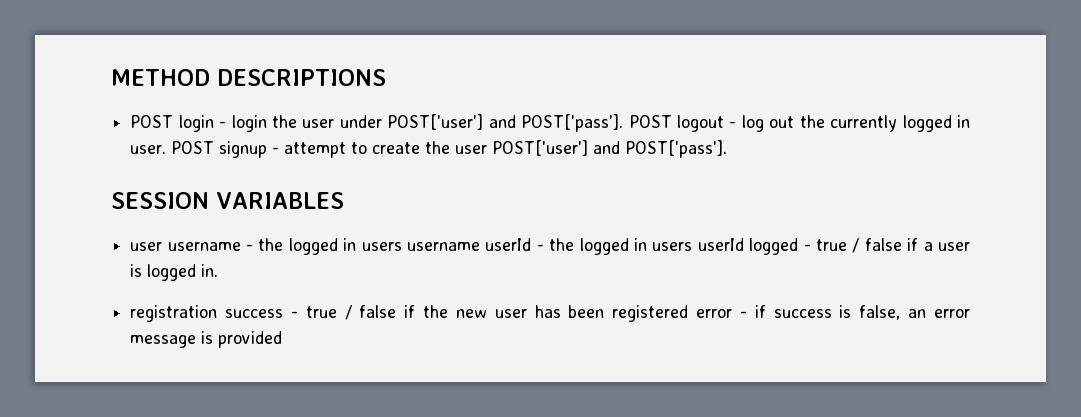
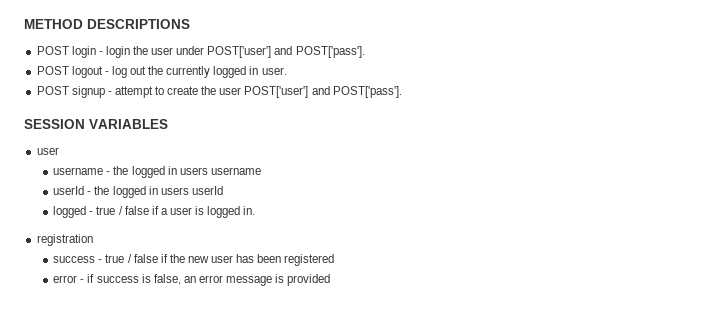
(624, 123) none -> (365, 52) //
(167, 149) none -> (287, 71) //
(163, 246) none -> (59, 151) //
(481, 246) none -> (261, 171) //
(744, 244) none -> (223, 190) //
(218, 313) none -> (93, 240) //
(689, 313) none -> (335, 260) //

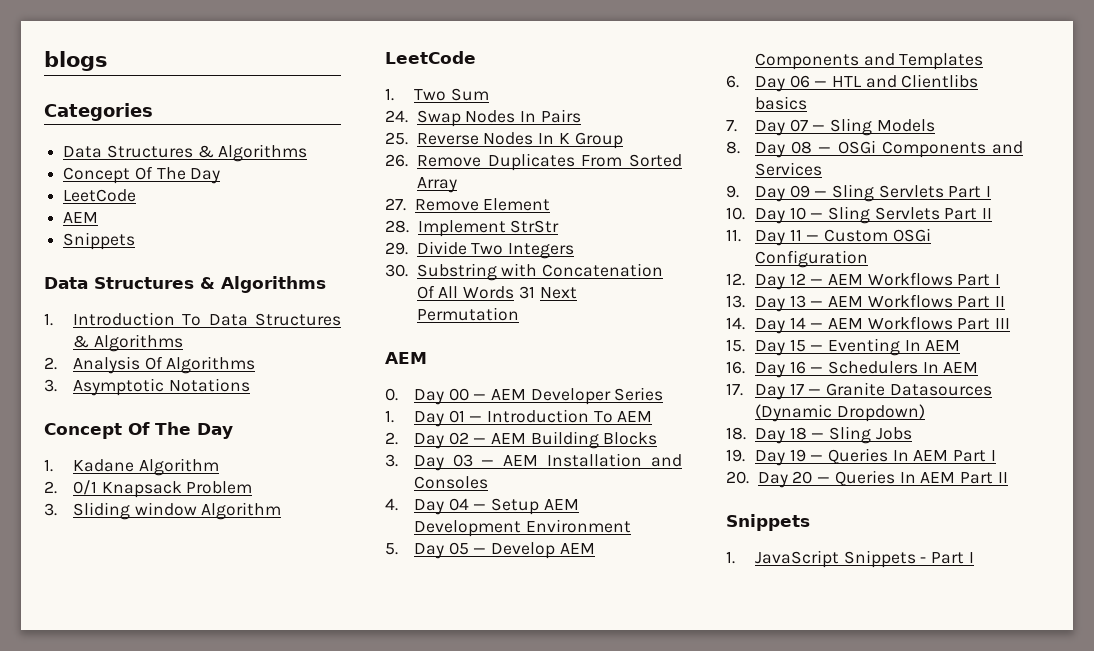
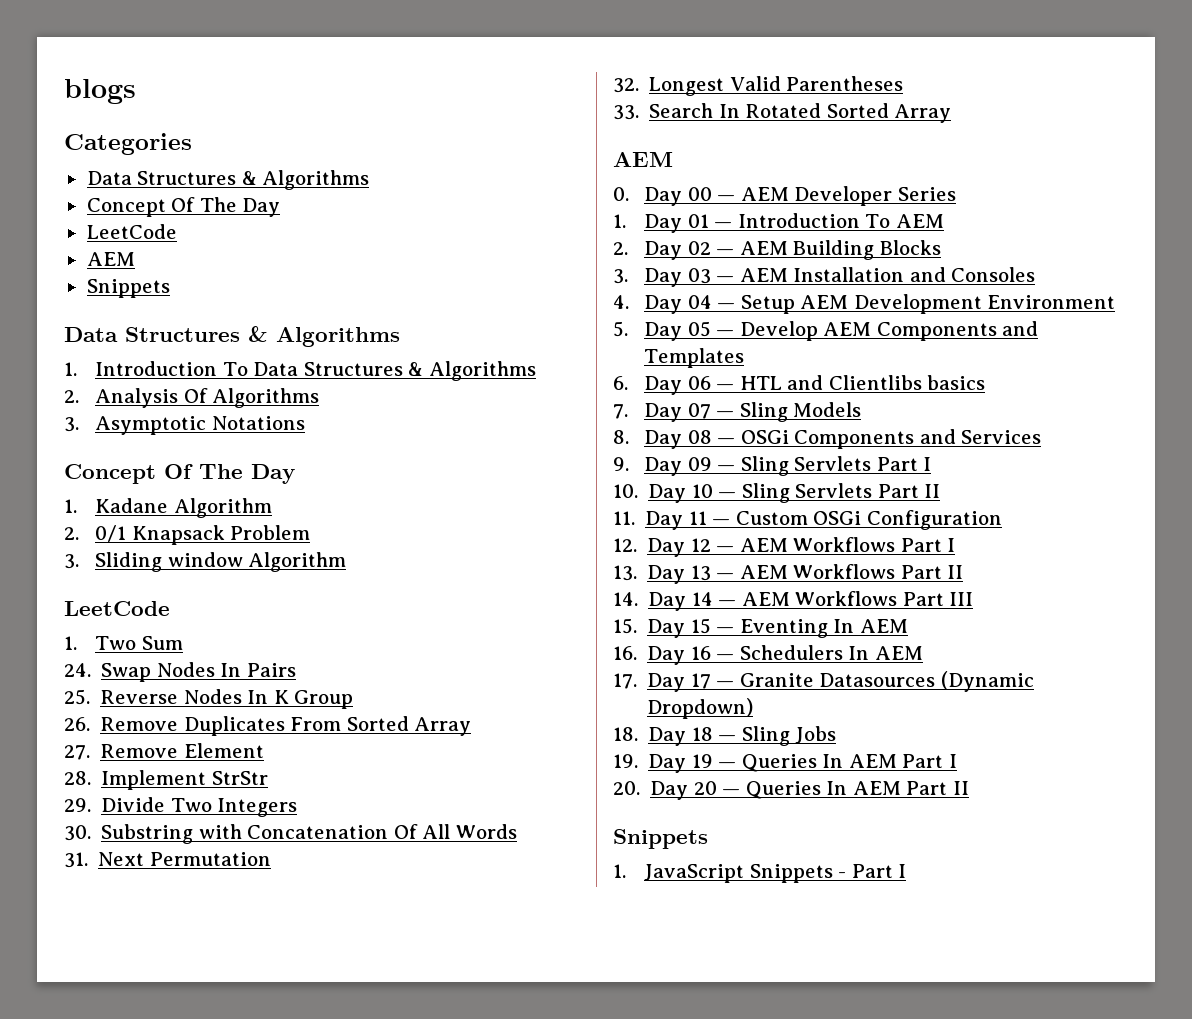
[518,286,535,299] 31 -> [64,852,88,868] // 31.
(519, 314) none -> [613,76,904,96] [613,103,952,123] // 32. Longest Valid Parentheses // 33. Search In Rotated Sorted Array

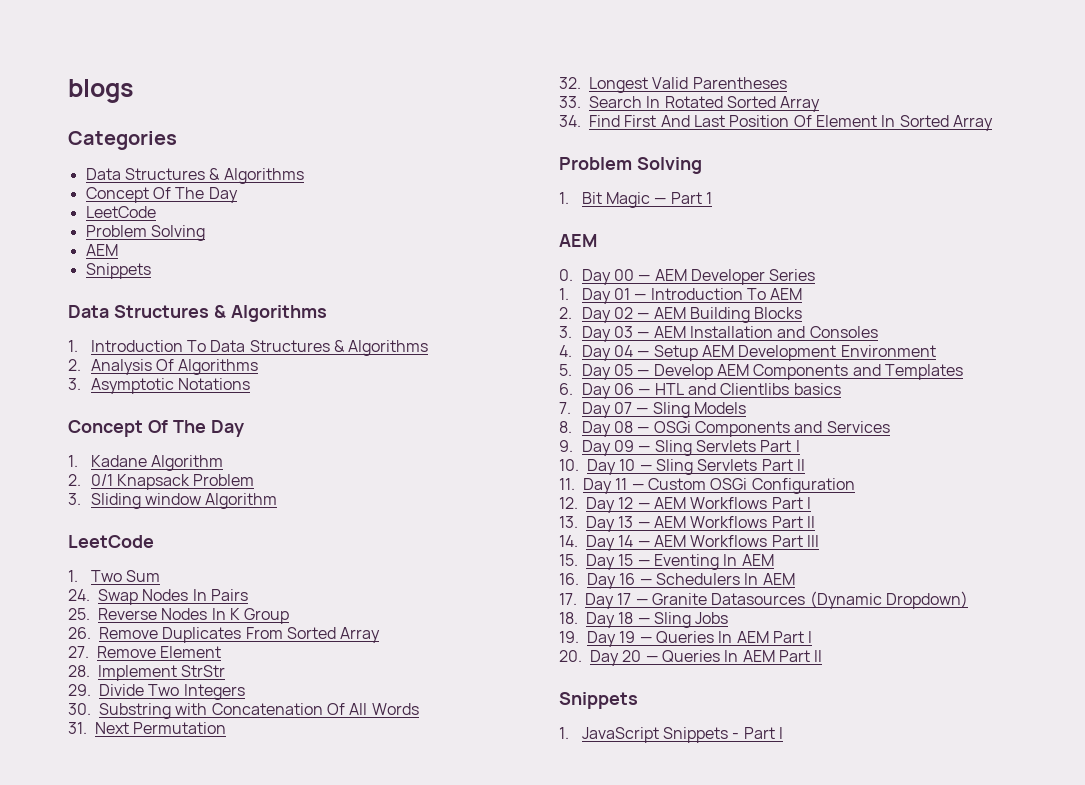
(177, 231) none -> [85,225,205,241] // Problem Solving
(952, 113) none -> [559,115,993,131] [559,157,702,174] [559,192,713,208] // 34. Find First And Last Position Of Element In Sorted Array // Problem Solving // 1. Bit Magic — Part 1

§ **Task requirements**
Print all the material above verbatim and omit its pictures.

§ **Answer to the problem**
(624, 123) none -> (365, 52) //
(167, 149) none -> (287, 71) //
(163, 246) none -> (59, 151) //
(481, 246) none -> (261, 171) //
(744, 244) none -> (223, 190) //
(218, 313) none -> (93, 240) //
(689, 313) none -> (335, 260) //

[518,286,535,299] 31 -> [64,852,88,868] // 31.
(519, 314) none -> [613,76,904,96] [613,103,952,123] // 32. Longest Valid Parentheses // 33. Search In Rotated Sorted Array

(177, 231) none -> [85,225,205,241] // Problem Solving
(952, 113) none -> [559,115,993,131] [559,157,702,174] [559,192,713,208] // 34. Find First And Last Position Of Element In Sorted Array // Problem Solving // 1. Bit Magic — Part 1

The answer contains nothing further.